你的情况显然不一样,因为你是个记者,你从事新闻报道和出书的使命就在于教育人们。政治在你的作品里是如何体现的?

珍特曼:身为记者,务必要做到客观。原则上我们不能够袒露自己的政治观点,只能提出问题,帮助那些难以直接博得政客和当权者关注的人群发声。我认为这就是我的书所完成的,我写书的动机也在于此。2018年时,《背叛“疾风世代”》谈到的很多问题《卫报》都有集中报道,也引发了政治上的回应。但写书的重要性在于,它能让人们更深入地把握问题的来龙去脉及认识“疾风世代”(译注:Windrush generation,指1944-1971年间从以前大英帝国在加勒比海的殖民地——主要来自牙买加——移居英国本土的一群人的名字)的根源,更全面地了解受其影响的庞大人群复杂而多元的经历。

埃瓦雷斯托:我们的工作有一定联系,我对历史很感兴趣。你在书中回顾和探讨了帝国主义和殖民主义,这有助于我们认识眼下的处境,我想这是它的一大亮点。我们需要理解英国与其前殖民地关系的一系列历史根基。

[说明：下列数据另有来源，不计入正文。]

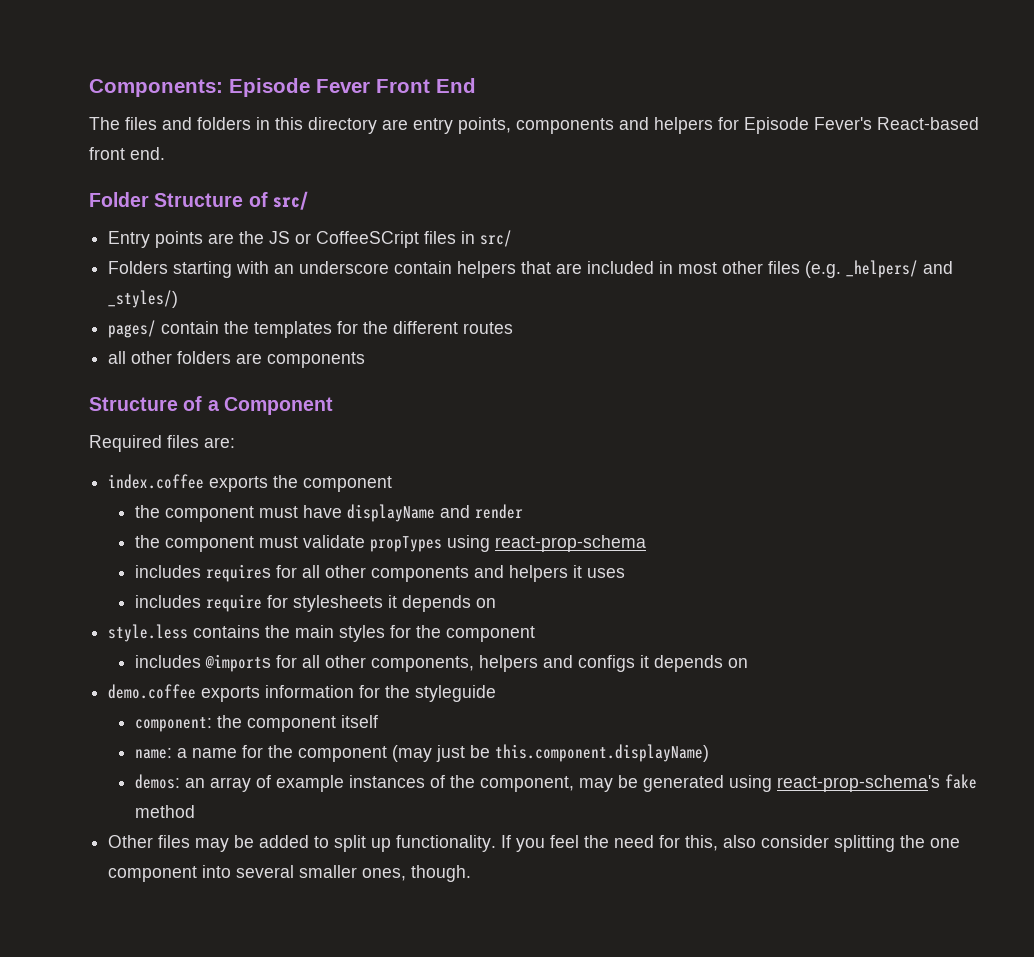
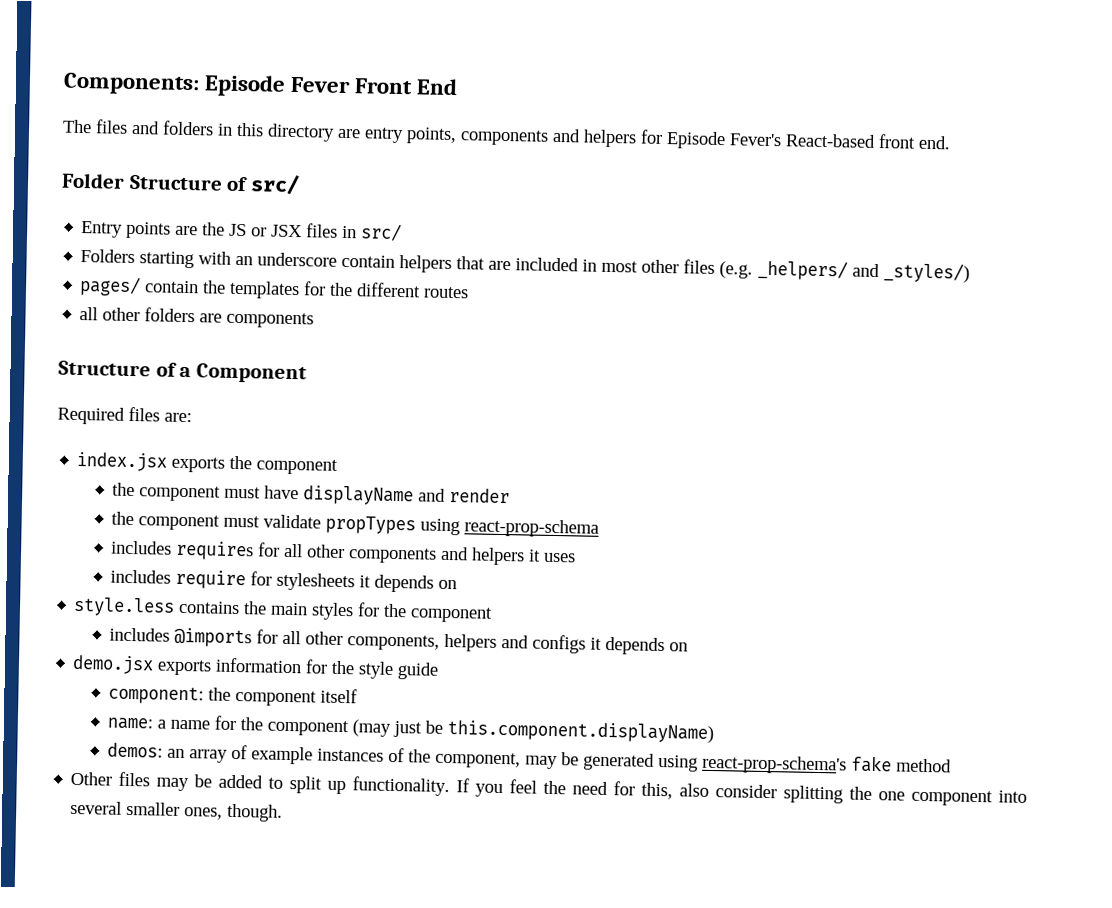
[316,231,420,248] CoffeeSCript -> [271,224,304,238] JSX
[108,474,205,489] index.coffee -> [76,451,168,472] index.jsx
[108,684,197,699] demo.coffee -> [72,654,155,675] demo.jsx
[415,685,497,702] styleguide -> [358,661,440,680] style guide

珍特曼:我对温迪·威廉斯(Wendy Williams)对“疾风世代”丑闻的报道颇有兴趣。其中有一项重要发现是,大臣和内政部官员们对英国的殖民史及其20世纪以来的移民法所知甚少。鉴于此,她致电内务部,建议其就此问题设立一整个针对职员及大臣的培训项目。我在这本书里也有类似目的,如果你不知道1948年英联邦国家爆发的一系列分离运动,你就没法理解这一大堆事情的脉络;人们受邀请来英国,但其合法地位却因限制性的移民立法而在不知不觉间被非法化了。大臣们自己对此毫无觉察,一切不乏敌意的政策之所以得以通过,原因正在于此,其可能产生的诸多灾难性后果基本没有被预见到。

埃瓦雷斯托:这的确令人震惊,在政府里工作的人们对晚近的历史竟然一无所知。眼下Black Lives Matter运动如火如荼,人们却依旧不知道英国在奴隶贸易中扮演的角色。这段历史之所以亟需被教授,重要性正在于此。

《女孩、女人、他者》

珍特曼:在我看来,对于这本书,报道里最吸引人的一处,是去牙买加与那里的政客和历史学者交流,2015年大卫·卡梅伦访牙的经历依旧让他们非常不快。有许多当地人问卡梅伦,英国是否有考虑就奴隶制支付赔偿,这令他极为诧异。我想他根本没意识到这仍然是一个热议中的话题。

埃瓦雷斯托:人们可能对温索姆这个角色更熟悉一些,她1950年代来到英国,是书中唯一一个属于“疾风世代”的人。在你们新闻界踢爆“疾风世代”丑闻之前,我对事态还没有任何概念。如果我当时已经知道这些,那我就会把温索姆塑造成一个被迫返回巴巴多斯的角色了。人们对她的了解可能要多一些。到头来她被剥夺了一切,产生了困惑、被背叛感并且处于无权无勇的境地,这些都是极具冲击力的。

珍特曼:请简单介绍一下书中的角色。你曾经说过要让这十二个迥然不同的人走上前台,这些人以往并不受英国小说重视。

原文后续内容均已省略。